The Anambra State Government on Monday mourned a former Secretary to Lagos State Government, Adenrele Adeniran-Ogunsanya and a former Biafran warlord, Captain Ben Gbulie (retd.).

This was contained in a statement by the Anambra state Commissioner for Information and Public Enlightenment, Don Adinuba, titled, ‘Anambra condoles with Gbulie and Adeniran Ogunsanya families’.

Adeniran-Ogunsanya died last Tuesday at the age of 74 after a brief illness.

The commissioner condoled with the Ogunsanya family, noting that the deceased’s father, Chief Adeniran Ogunsanya, was for decades the closest political associate and personal friend of Nigeria’s first President, Nnamdi Azikiwe, a “worthy son” of Anambra State.

In a letter to the Ogunsanya family, Adinuba commended the late Princess Aderenle Adeniran-Ogunsanya for being “principle-centred like her legendary father, Chief Adeniran Ogunsanya, a Senior Advocate of Nigeria (SAN), who was at different times Commissioner for Education in Lagos State, a Minister of the Federal Republic in the First Republic of 1960 to 1966 and the NPP National Chairman in the Second Republic of 1979 to 1983.”

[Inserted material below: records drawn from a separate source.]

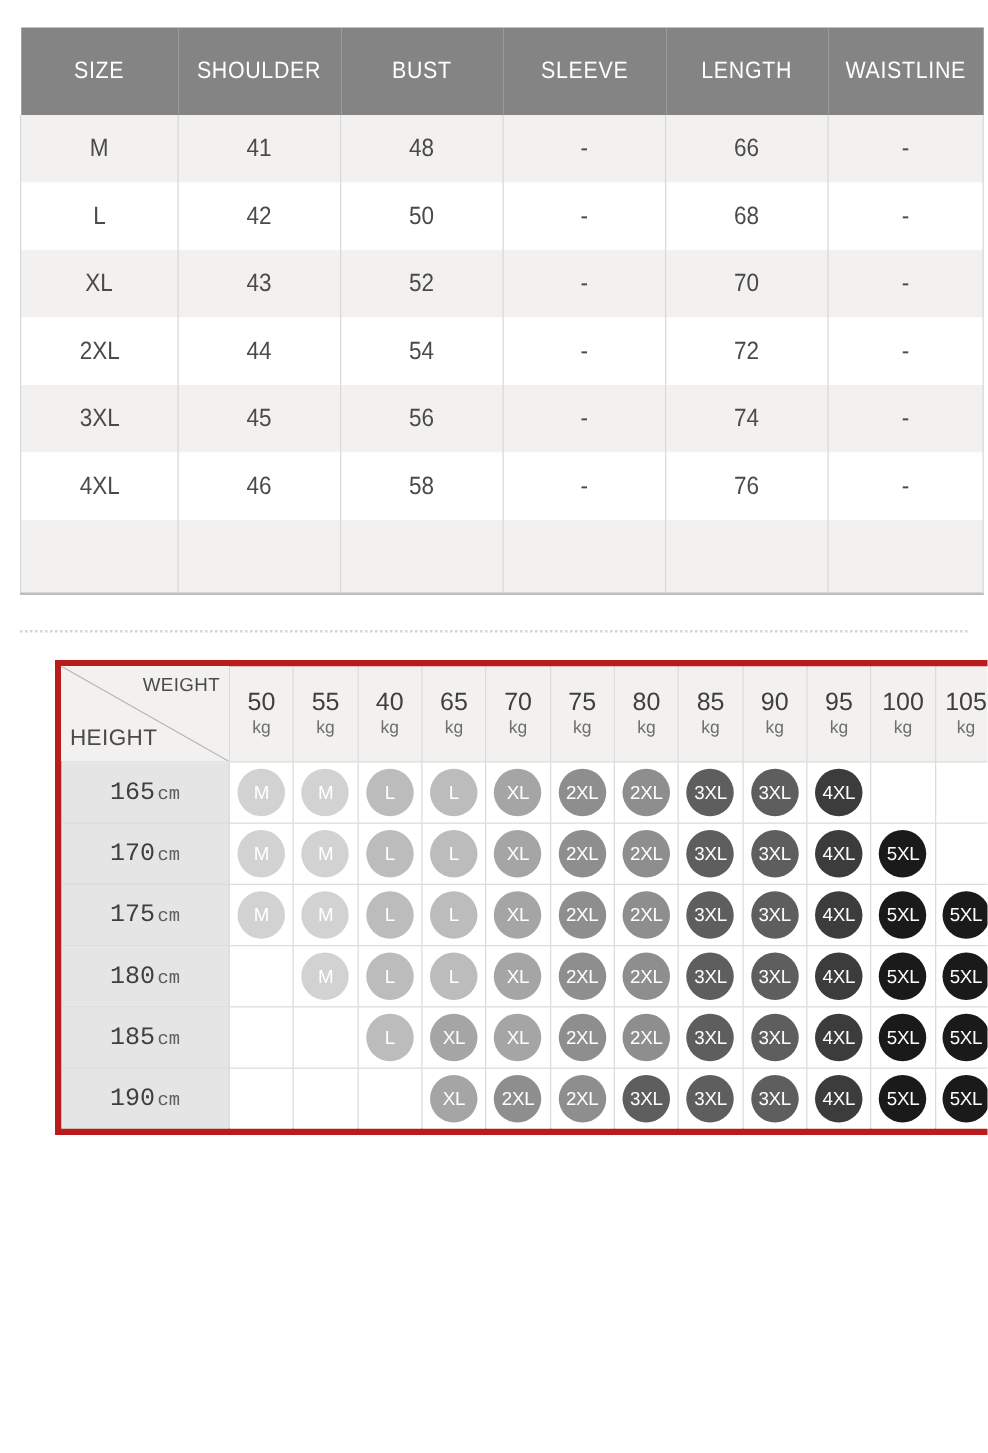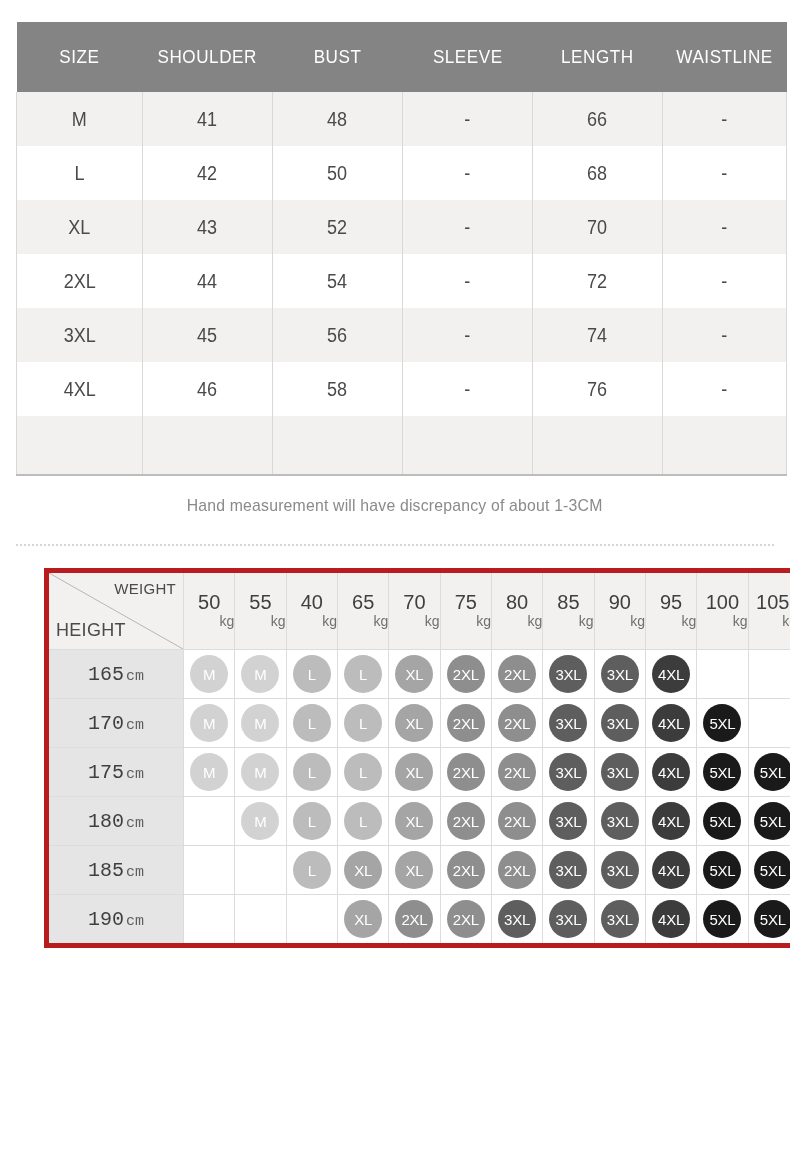--- a/index.html
+++ b/index.html
@@ -182,21 +182,20 @@
     color: #3f3f3f;
     line-height: 1.05;
   }
   .wt-unit {
     display: block;
     font-family: "Liberation Sans Narrow", "Liberation Sans", sans-serif;
     font-size: 14px;
     color: #6f6f6f;
     line-height: 1.1;
     margin-top: 1px;
-    text-align: right;
   }
   .ht-cell {
     background: #e5e5e5;
     height: 48px;
     font-family: Liberation Mono, monospace;
     color: #3f3f3f;
     text-align: center;
   }
   .ht-num { font-size: 20px; }
   .ht-unit { font-size: 15px; color: #5e5e5e; margin-left: 2px; }
@@ -314,23 +313,20 @@
           <td></td>
           <td></td>
           <td></td>
           <td></td>
           <td></td>
         </tr>
       </tbody>
     </table>
   </div>
 
-  <div class="hand-note">
-    <span>Hand measurement will have discrepancy of about 1-3CM</span>
-  </div>
 
   <div class="divider"></div>
 
 
   <div class="ref-wrap">
     <table class="size-ref">
       <thead>
         <tr>
           <td class="corner-cell">
             <svg class="diag" viewBox="0 0 134 76" preserveAspectRatio="none">

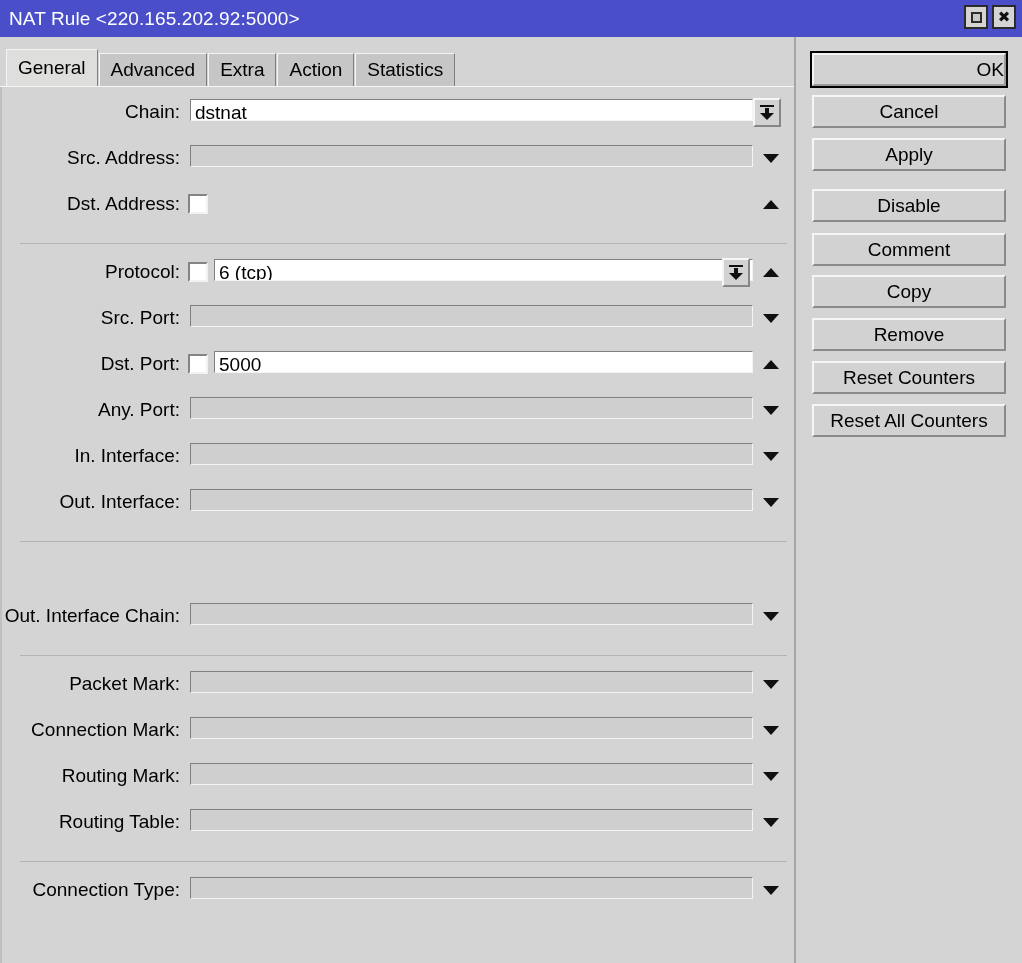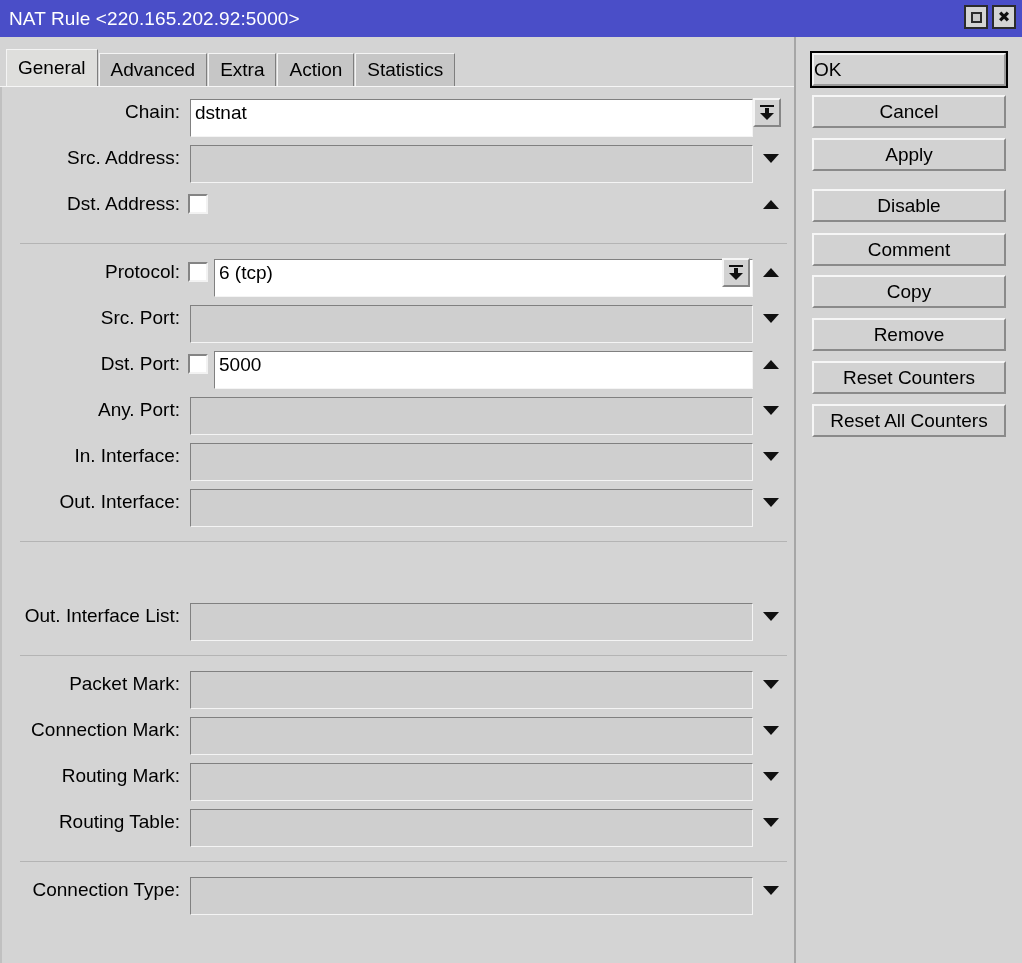--- a/index.html
+++ b/index.html
@@ -178,21 +178,21 @@
     border-top: 2px solid #848484;
     border-left: 2px solid #848484;
     border-right: 2px solid #f2f2f2;
     border-bottom: 2px solid #f2f2f2;
     box-sizing: border-box;
   }
 
   .field {
     position: absolute;
     top: 3px;
-    height: 38px;
+    height: 22px;
     box-sizing: border-box;
     border-top: 1px solid #808080;
     border-left: 1px solid #808080;
     border-right: 1px solid #f4f4f4;
     border-bottom: 1px solid #f4f4f4;
     font-size: 19px;
     color: #000000;
     line-height: 25px;
     padding-left: 4px;
     white-space: nowrap;
@@ -293,21 +293,21 @@
   .btn.default .inner {
     position: absolute;
     left: 0; top: 0; right: 0; bottom: 0;
     border-top: 2px solid #f2f2f2;
     border-left: 2px solid #f2f2f2;
     border-right: 2px solid #9a9a9a;
     border-bottom: 2px solid #9a9a9a;
     box-sizing: border-box;
     display: flex;
     align-items: center;
-    justify-content: flex-start;
+    justify-content: flex-end;
   }
 </style>
 </head>
 <body>
 
 <div id="window">
 
   <div id="titlebar">
     <div id="title-text">NAT Rule &lt;220.165.202.92:5000&gt;</div>
     <div id="window-controls">
@@ -434,21 +434,21 @@
         <div class="label">In. Interface:</div>
         <div class="field empty"><span></span></div>
         <div class="tri">
           <svg width="18" height="11" viewBox="0 0 18 11">
             <polygon points="1,1 17,1 9,10" fill="#101010"></polygon>
           </svg>
         </div>
       </div>
       <div class="sep" style="top: 454px;"></div>
       <div class="row" style="top: 513px;">
-        <div class="label">Out. Interface List:</div>
+        <div class="label">Out. Interface Chain:</div>
         <div class="field empty"><span></span></div>
         <div class="tri">
           <svg width="18" height="11" viewBox="0 0 18 11">
             <polygon points="1,1 17,1 9,10" fill="#101010"></polygon>
           </svg>
         </div>
       </div>
       <div class="sep" style="top: 568px;"></div>
       <div class="row" style="top: 581px;">
         <div class="label">Packet Mark:</div>

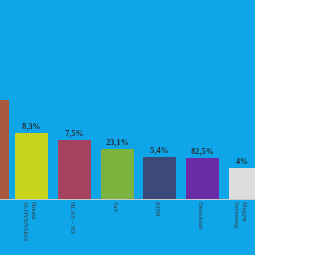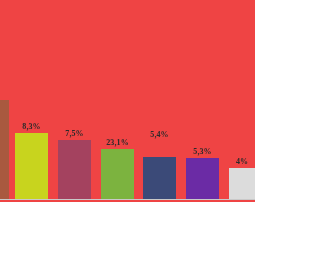--- a/index.html
+++ b/index.html
@@ -3,22 +3,22 @@
 <meta charset="utf-8">
 <style>
   html, body {
     margin: 0;
     padding: 0;
     background: #ffffff;
   }
   #chart-root {
     position: relative;
     width: 255px;
-    height: 202px;
-    background: #ef4444;
+    height: 255px;
+    background: #0ea5e9;
     overflow: hidden;
     font-family: "Liberation Serif", serif;
   }
   
   #plot-area {
     position: absolute;
     left: 0;
     top: 0;
     width: 255px;
     height: 199px;
@@ -93,25 +93,25 @@
         <div class="bar" style="height: 59px; background: rgb(164, 66, 95);"></div>
       </div>
       <div class="bar-value" style="left: 74.5px; bottom: 61px; transform: translateX(-50%);">7,5%</div>
       <div class="bar-group" style="left: 101px; width: 33px; height: 50px;">
         <div class="bar" style="height: 50px; background: rgb(124, 179, 63);"></div>
       </div>
       <div class="bar-value" style="left: 117.5px; bottom: 52px; transform: translateX(-50%);">23,1%</div>
       <div class="bar-group" style="left: 143px; width: 33px; height: 42px;">
         <div class="bar" style="height: 42px; background: rgb(59, 74, 120);"></div>
       </div>
-      <div class="bar-value" style="left: 159.5px; bottom: 60px; transform: translateX(-50%);">5,4%</div>
+      <div class="bar-value" style="left: 159.5px; bottom: 44px; transform: translateX(-50%);">5,4%</div>
       <div class="bar-group" style="left: 186px; width: 33px; height: 41px;">
         <div class="bar" style="height: 41px; background: rgb(107, 43, 165);"></div>
       </div>
-      <div class="bar-value" style="left: 202.5px; bottom: 43px; transform: translateX(-50%);">5,3%</div>
+      <div class="bar-value" style="left: 202.5px; bottom: 43px; transform: translateX(-50%);">82,5%</div>
       <div class="bar-group" style="left: 229px; width: 26px; height: 31px;">
         <div class="bar" style="height: 31px; background: rgb(220, 220, 220);"></div>
       </div>
       <div class="bar-value" style="left: 242px; bottom: 33px; transform: translateX(-50%);">4%</div>
     </div>
 
   <div id="axis-line" style="background: rgb(201, 201, 201);"></div>
 
   <div id="axis-labels">
       <div class="axis-label" style="left: 38px;">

“History will always be kind to nationalists like Dr Azikiwe, Chief Ogunsanya and Princess Aderenle Adeniran –Ogunsanya,” Adinuba said.

Gbulie, a soldier and author who rose into national prominence for his role in the January 1966 coup which ended Nigeria’s First Republic, died last Sunday, January 23, 2022, at the age of 82.

Mourning Gbulie, the commissioner said, “Ben Gbulie and his group obviously meant well for Nigeria when they plotted and executed the coup but they were out of touch with the Nigerian reality which, in a way, is understandable because they were young men in their 20s driven by sheer patriotic exuberance.”

Hailing Gbulie on his book, Adinuba observed, “It is a mark of his brilliance that his books like Nigeria’s Five Majors, which was published in the early 1980s, remain among the most quoted and cited works on the country’s recent history.”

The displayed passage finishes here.